Dozens of workers at American Airlines maintenance base at Alliance Airport are losing their jobs Friday.
American Airlines says starting Friday 252 workers are being laid off and over the next few weeks about 700 employees are transferring within the company. The airline said 230 took an early retirement option.
Employees said they’re being called in three people at a time to get their final paperwork.
They’ve known about the cuts about a year, but it doesn’t make their last day on the job any easier.
“The company elected to let this go, in my opinion, for greed,” said maintenance worker Dennis Robinson.
Robinson is one of the victims of American Airlines bankruptcy. He’s thankful he’s already found another job, but frustrated by American Airlines CEO/President Tom Horton’s lack of a send-off.
“Mr. Horton, I say, it speaks highly of his character, not even to come out here and speak to us,” said Robinson.
American plans to shut down the maintenance and engineering base as early as March. A company spokesman said there will be some work done on components, not aircraft, into part of next year.
“Although it will be a few months before we will complete all work at Alliance, the vast majority of work there is now complete," said Bill Collins, Vice President of Base Maintenance at American. "We are all quite sad to be bringing it to a close. Throughout restructuring we had to look at all of our options to make the airline more competitive and get our costs in line with the rest of the industry, and that regrettably included closing the Alliance base, though it served us well for many years.
“To the employees, this is totally unfair. Management took so much and has given so little back to employees,” said maintenance worker Helen Petty.
Initially the company thought the cuts would be even more painful, but around 700 employees have decided to stay with American and relocate. It’s not a welcomed move for Alicia Besette’s family. Her husband, who is a mechanic, is now Miami-bound.
“We’ve just been run through the ringer, financially speaking, emotionally speaking, you name it. It’s enough. They talk about shared sacrifice? The only ones I see making the sacrifice thus far are us, the lower end, the mechanics, spouses, children,” said Besette.
Aircraft mechanic and Arlington-native Dave Warden is leaving a company he’s been dedicated to more than a decade.
“After 13 years, it’s a little emotional. We’re going to be okay,” said Warden.
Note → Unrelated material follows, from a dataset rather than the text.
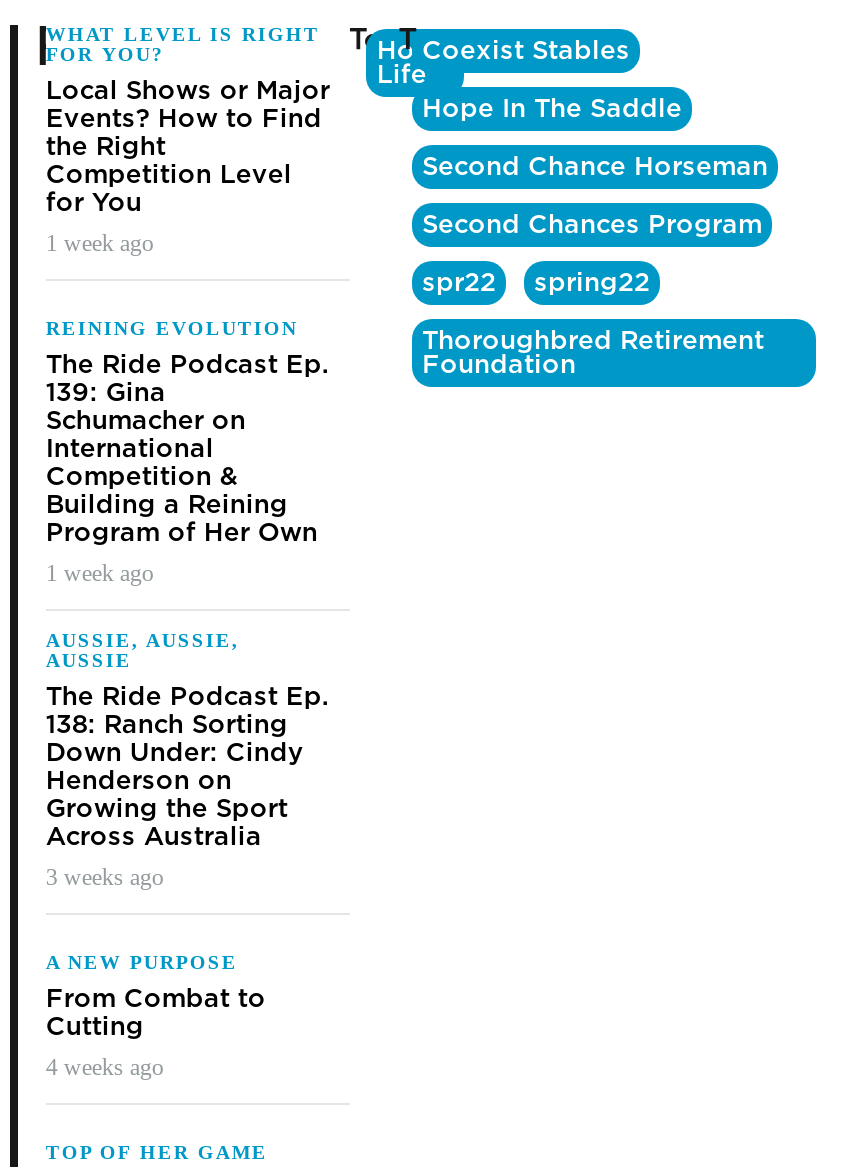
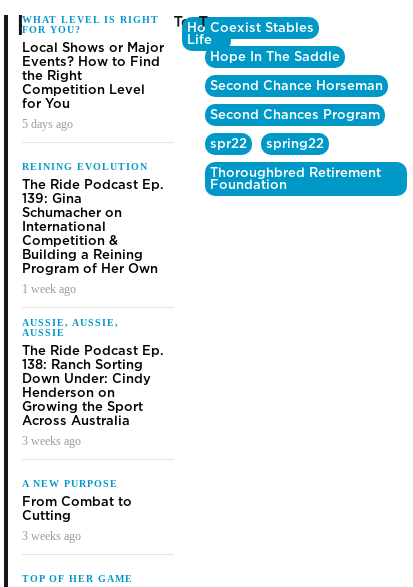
- 1 week ago
+ 5 days ago

- 4 weeks ago
+ 3 weeks ago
American Airlines was the first tenant at Alliance Airport 23 years ago. The company makes up about three percent of the workforce at the location.
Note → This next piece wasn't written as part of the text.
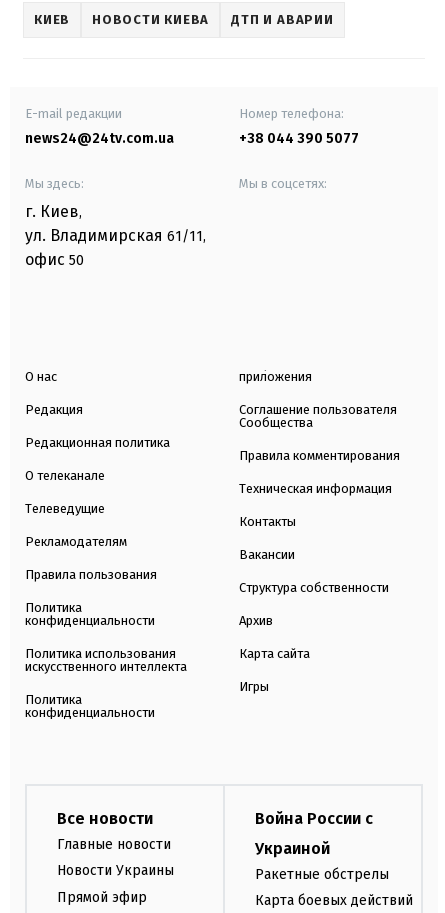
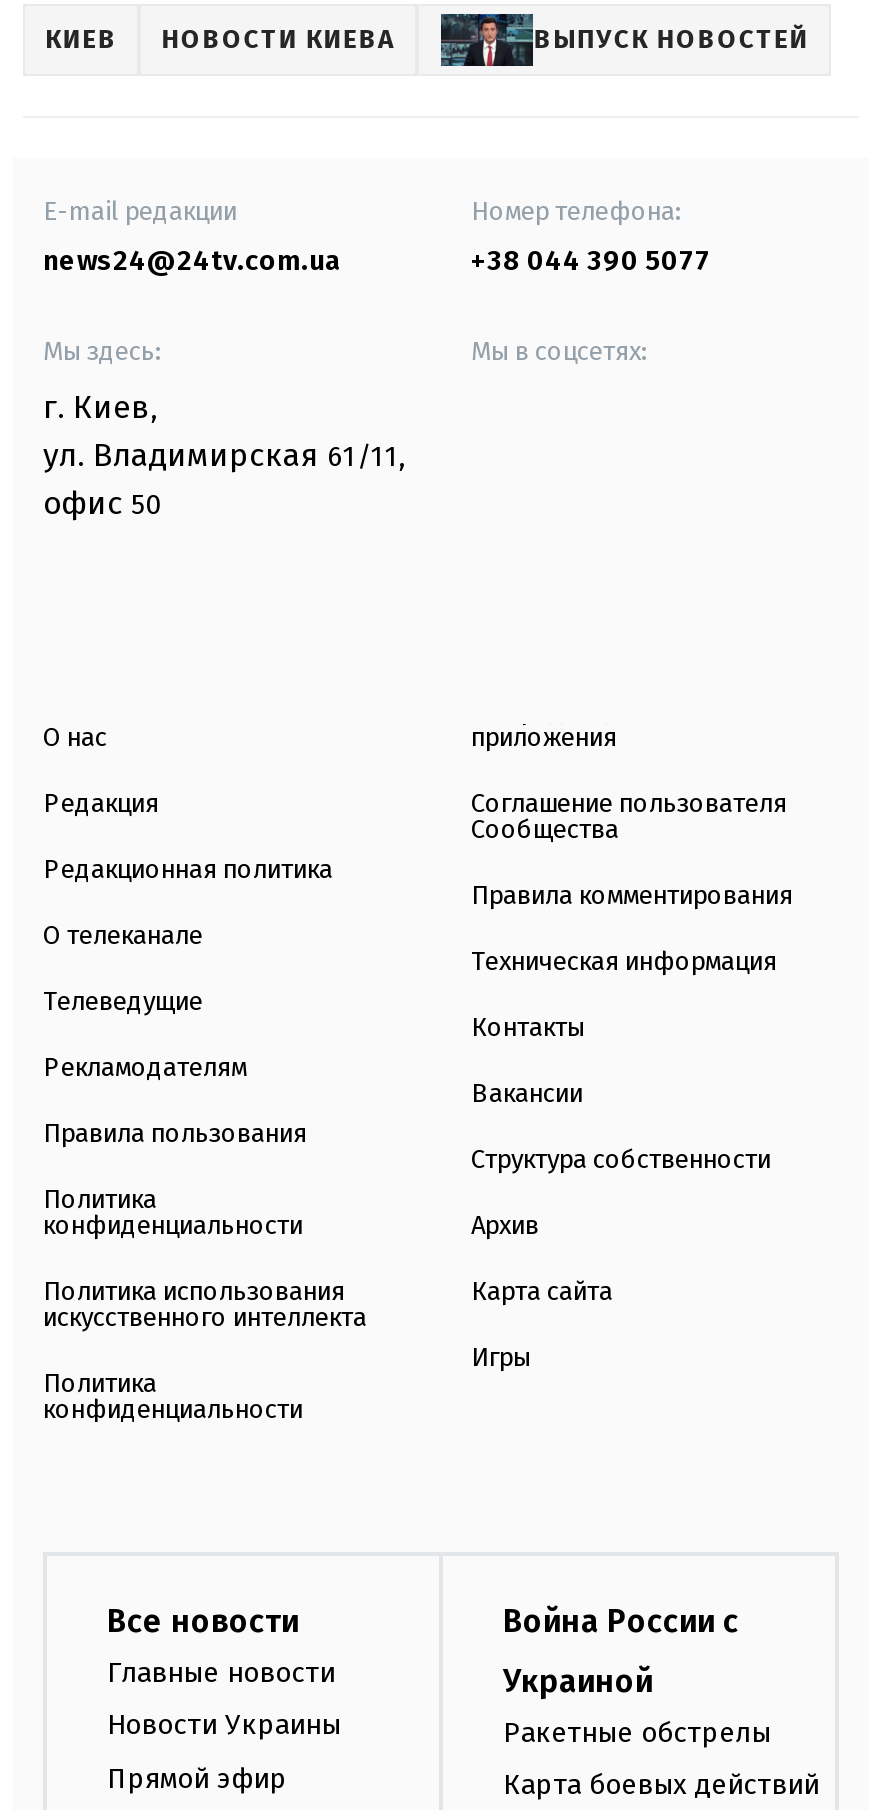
- ДТП И АВАРИИ
+ ВЫПУСК НОВОСТЕЙ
Neighboring businesses expect to feel the pain from the loss.
“It would really hurt our business, and yes, we talk to our customers about it and they're very, like they don't know what's going to happen or anything,” said Betty Yeary, manager at Snooty Pig Restaurant. “So we're all concerned about it.”
The Chamber of Commerce tells NBC 5 that half a dozen companies have already looked at possibly moving into the 1.6 million square foot facility.
A lot of work done at the Alliance location will be outsourced to other companies.